When a line in the data below includes "content", pick it out and copy it.

----- DATA PROVIDED

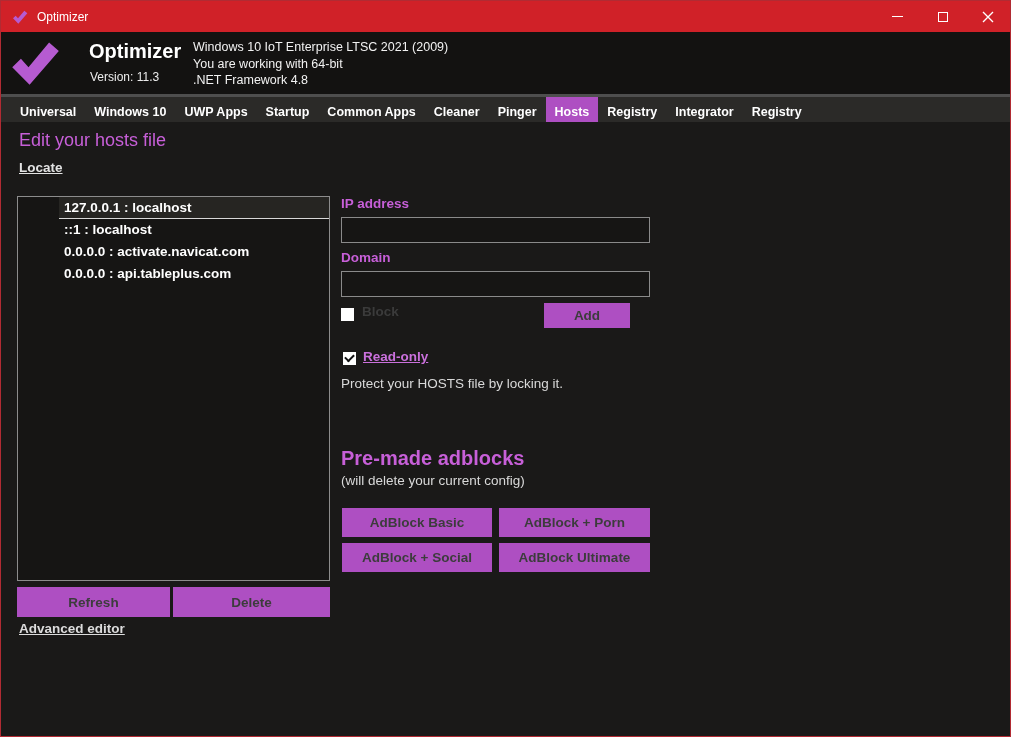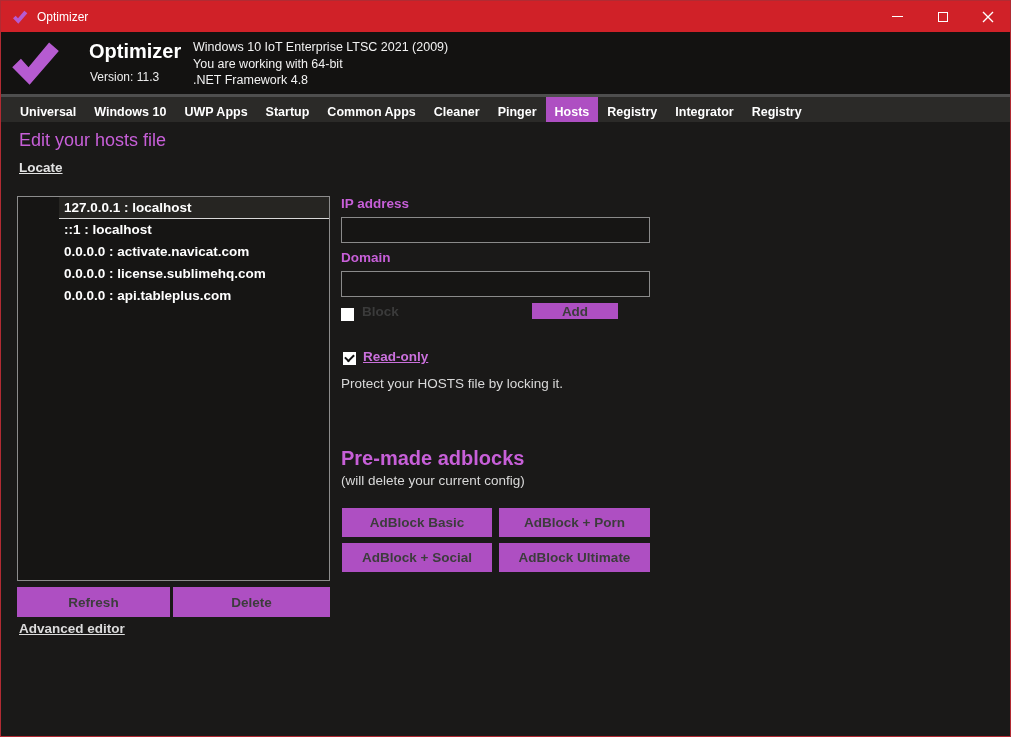--- a/index.html
+++ b/index.html
@@ -80,21 +80,21 @@
 
   .checkbox {
     position:absolute; width:13px; height:13px; background:#fff; cursor:pointer;
   }
   .checkbox.checked::after {
     content:""; position:absolute; left:2px; top:2px; width:7px; height:4px;
     border-left:2px solid #111; border-bottom:2px solid #111; transform:rotate(-45deg);
   }
   .cb-block { left:340px; top:186px; }
   .lbl-block { position:absolute; left:361px; top:182px; font-size:13.5px; font-weight:bold; color:#3b3b3b; cursor:pointer; }
-  .btn-add { left:531px; top:181px; width:86px; height:16px; }
+  .btn-add { left:543px; top:181px; width:86px; height:25px; }
 
   .cb-readonly { left:342px; top:230px; }
   .lbl-readonly { position:absolute; left:362px; top:227px; font-size:13.5px; font-weight:bold; color:#ca70dc; }
   .protect-text { position:absolute; left:340px; top:254px; font-size:13.5px; color:#d9d9d9; }
 
   .adblocks-heading { position:absolute; left:340px; top:325px; font-size:20px; font-weight:600; color:#c75fd8; }
   .adblocks-note { position:absolute; left:340px; top:351px; font-size:13.5px; color:#d9d9d9; }
   .btn-ab1 { left:341px; top:386px; width:150px; height:29px; }
   .btn-ab2 { left:498px; top:386px; width:151px; height:29px; }
   .btn-ab3 { left:341px; top:421px; width:150px; height:29px; }
@@ -161,21 +161,20 @@
 
   <div class="content">
 
     <div class="page-heading">Edit your hosts file</div>
     <div class="locate-link link">Locate</div>
 
     <div class="listbox">
       <div class="list-item selected">127.0.0.1 : localhost</div>
       <div class="list-item">::1 : localhost</div>
       <div class="list-item">0.0.0.0 : activate.navicat.com</div>
-      <div class="list-item">0.0.0.0 : license.sublimehq.com</div>
       <div class="list-item">0.0.0.0 : api.tableplus.com</div>
     </div>
 
     <button class="btn btn-refresh">Refresh</button>
     <button class="btn btn-delete">Delete</button>
     <div class="advanced-link link">Advanced editor</div>
 
     <div class="field-label lbl-ip">IP address</div>
     <input class="text-input input-ip" type="text" value="" style="">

----------

> _EXPECTED ANSWER_:
     content:""; position:absolute; left:2px; top:2px; width:7px; height:4px;
   <div class="content">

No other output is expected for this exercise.